There are remains of a magnificent Byzantine synagogue spanning 15 meters by 19 meters. Visitors can still see the mosaic floor which used to display twelve circles representing the twelve tribes of Israel. Two have been uncovered and are in the Israel Museum located in Jerusalem.
Yafia, or Jaffa, was under Megiddo rule in the Bronze period and was also mentioned in The Amarna letters. The Amarna letters were clay tablet archives dating back to 14th Century BC Egypt. They called Yafia “Yapu” on these historic tablets.

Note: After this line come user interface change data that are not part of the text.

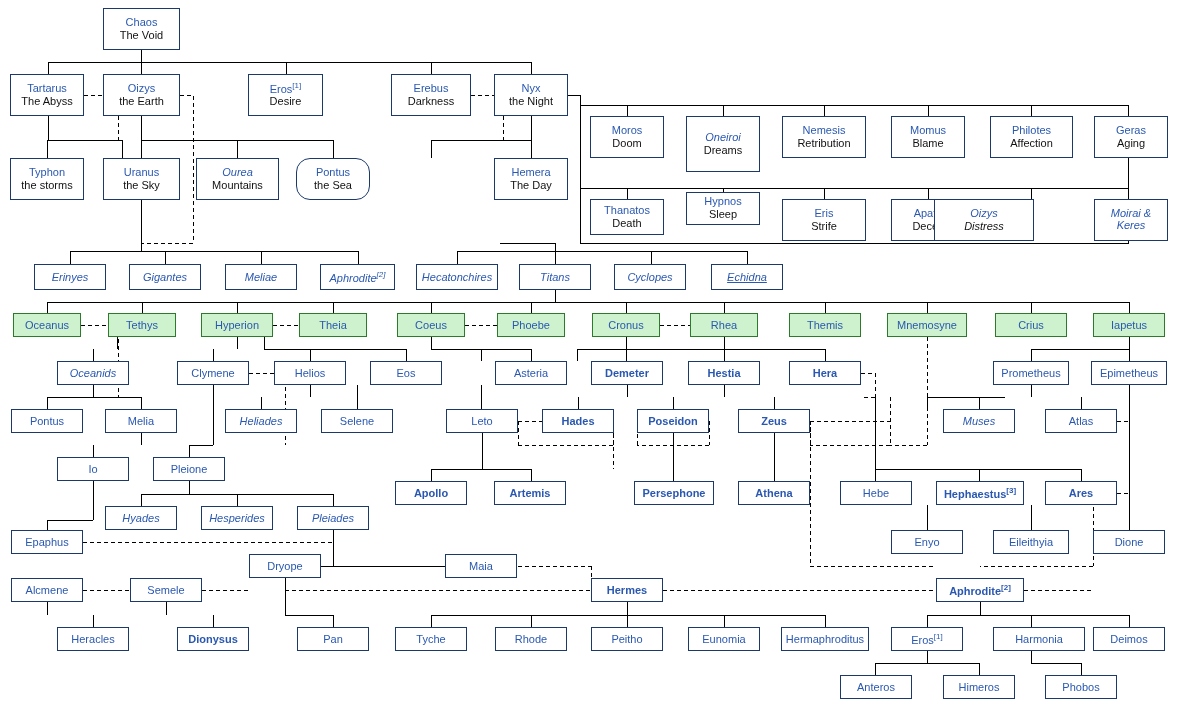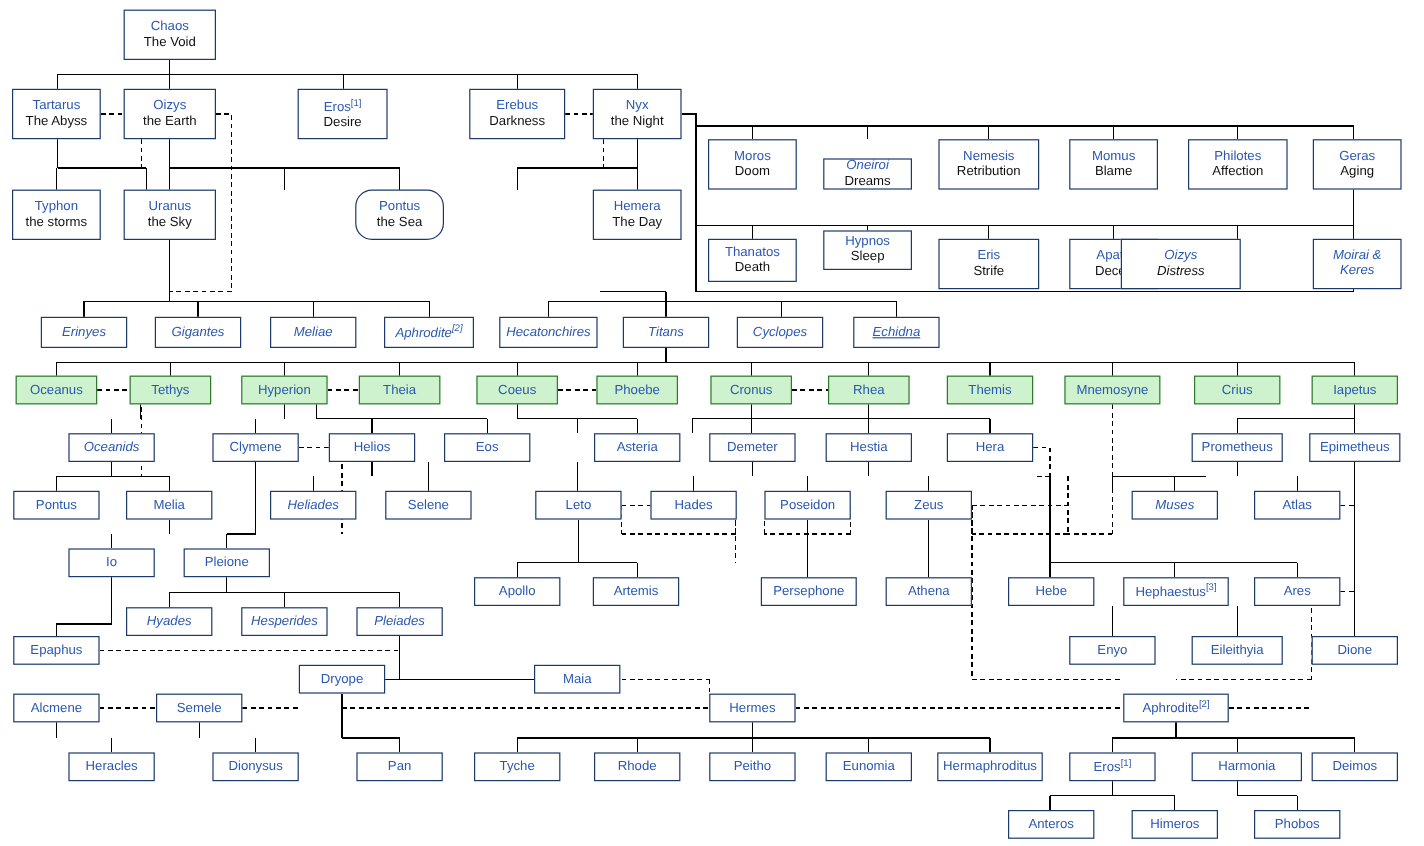--- a/index.html
+++ b/index.html
@@ -127,7 +127,7 @@
       <span class="t1">Moros</span>
       <span class="t2">Doom</span>
     </div>
-    <div class="node ital two" style="left: 686px; top: 116px; width: 74px; height: 26px; margin-top: 16px;">
+    <div class="node ital two" style="left: 686px; top: 116px; width: 74px; height: 56px;">
       <span class="t1">Oneiroi</span>
       <span class="t2">Dreams</span>
     </div>

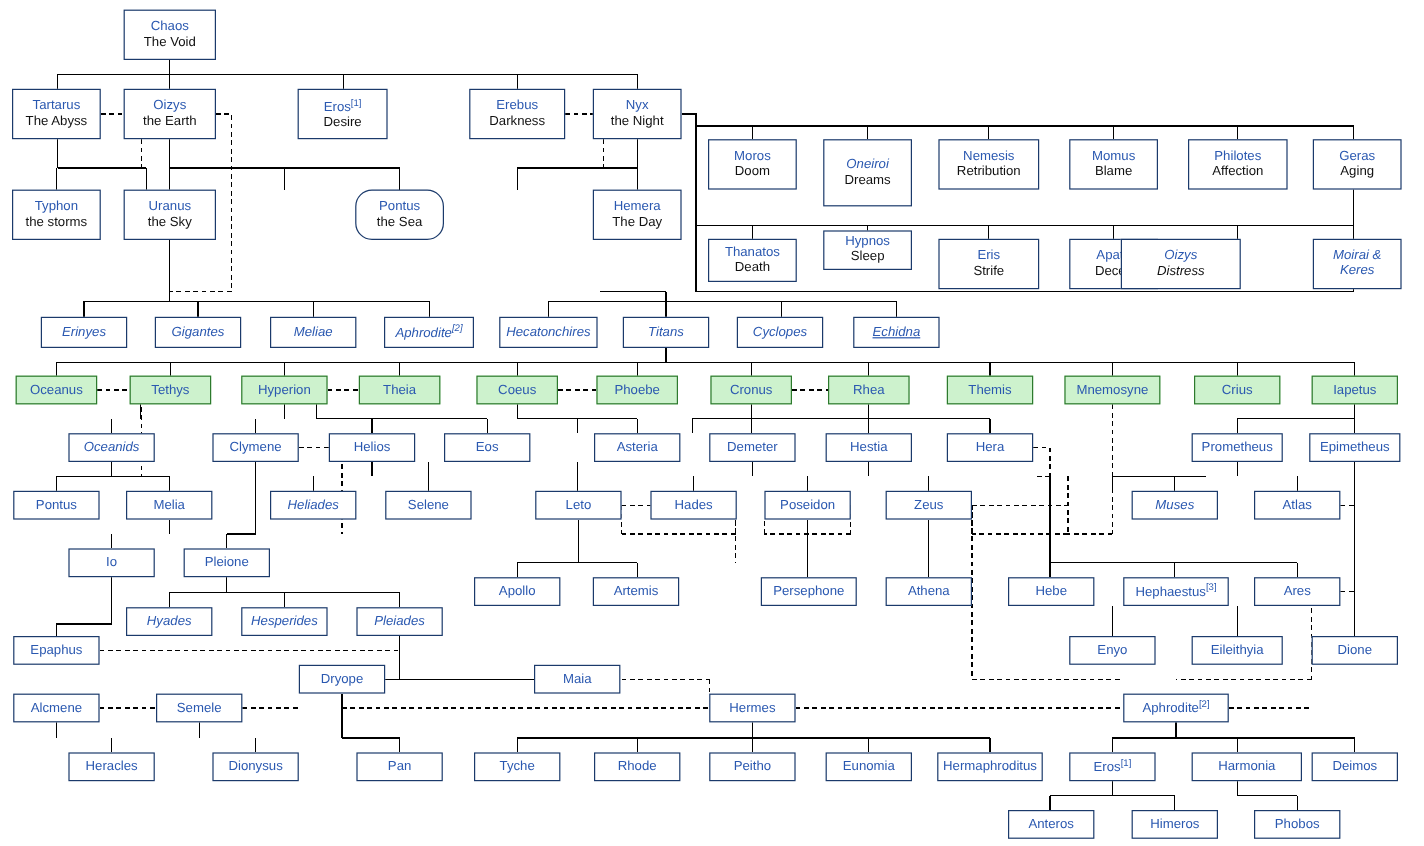--- a/index.html
+++ b/index.html
@@ -155,6 +155,10 @@
       <span class="t1">Uranus</span>
       <span class="t2">the Sky</span>
     </div>
+    <div class="node ital two" style="left: 196px; top: 158px; width: 83px; height: 42px;">
+      <span class="t1">Ourea</span>
+      <span class="t2">Mountains</span>
+    </div>
     <div class="node two" style="left: 296px; top: 158px; width: 74px; height: 42px; border-radius: 14px;">
       <span class="t1">Pontus</span>
       <span class="t2">the Sea</span>

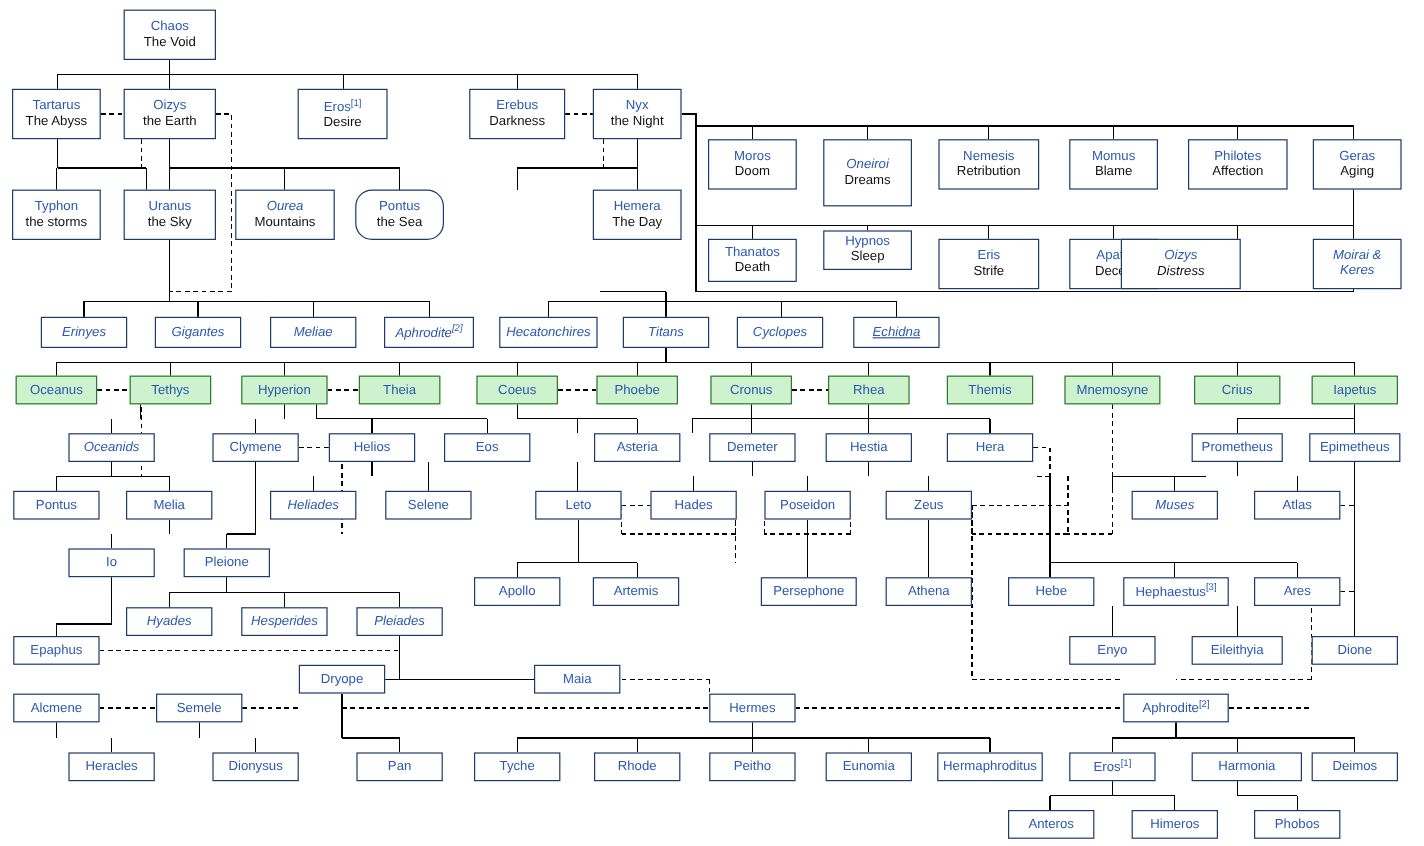--- a/index.html
+++ b/index.html
@@ -13,7 +13,7 @@
   .t1{color:#2a58b0;font-size:11px;white-space:nowrap;}
   .t2{color:#111111;font-size:11px;white-space:nowrap;}
   .ital .t1{font-style:italic;}
-  .bold .t1{font-weight:normal;}
+  .bold .t1{font-weight:bold;}
   .under .t1{text-decoration:underline;}
   .sup{font-size:8px;vertical-align:super;color:#2a58b0;}
   .two .t1{margin-top:-1px;}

The Bible records that a portion of the land attributed to the tribe of Zebulun included Yafia (Joffa). This is found in the book of Joshua in the Old Testament. Though the Jews lost control, the name Yafia means “beautiful and magnificent,” which suggests to the modern visitor the exquisite stature of the village before the Byzantine decline.
There is an ancient road, one connecting the Valley of Jezreel and Sepphoris (the regional capital of Galilee), which could have run through Yafia. If this is the case, Jesus Christ would have, by necessity, walked this road many times. Though the location of this road is debatable, it is still likely that Jesus Christ walked through or visited Yafia many times throughout his 33 years on earth.
The famous Jewish historian Josephus Flavius lived in Yafia (Jopha or Joffa) for a little while and even played a huge role in fortifying the village (Josephus was also a General in the Galilee army) during the revolt against Rome in 67 AD. He also records in his annuls of Jewish history that it was a largest city in Galilee and was fortified by thick, strong walls. Unfortunately, he also writes that Yafia was the site of a violent clash between the Roman Empire and the Jewish tribes (Galileans in Josephus’ War of the Jews – Book 3). Josephus records the bloodshed and the fact that no male was left alive over the age of one. Over 17,000 Jews lost their lives or were sold into slavery, and the city was in ruins. Yafia did have a period of growth for a short time but then resumed a decline.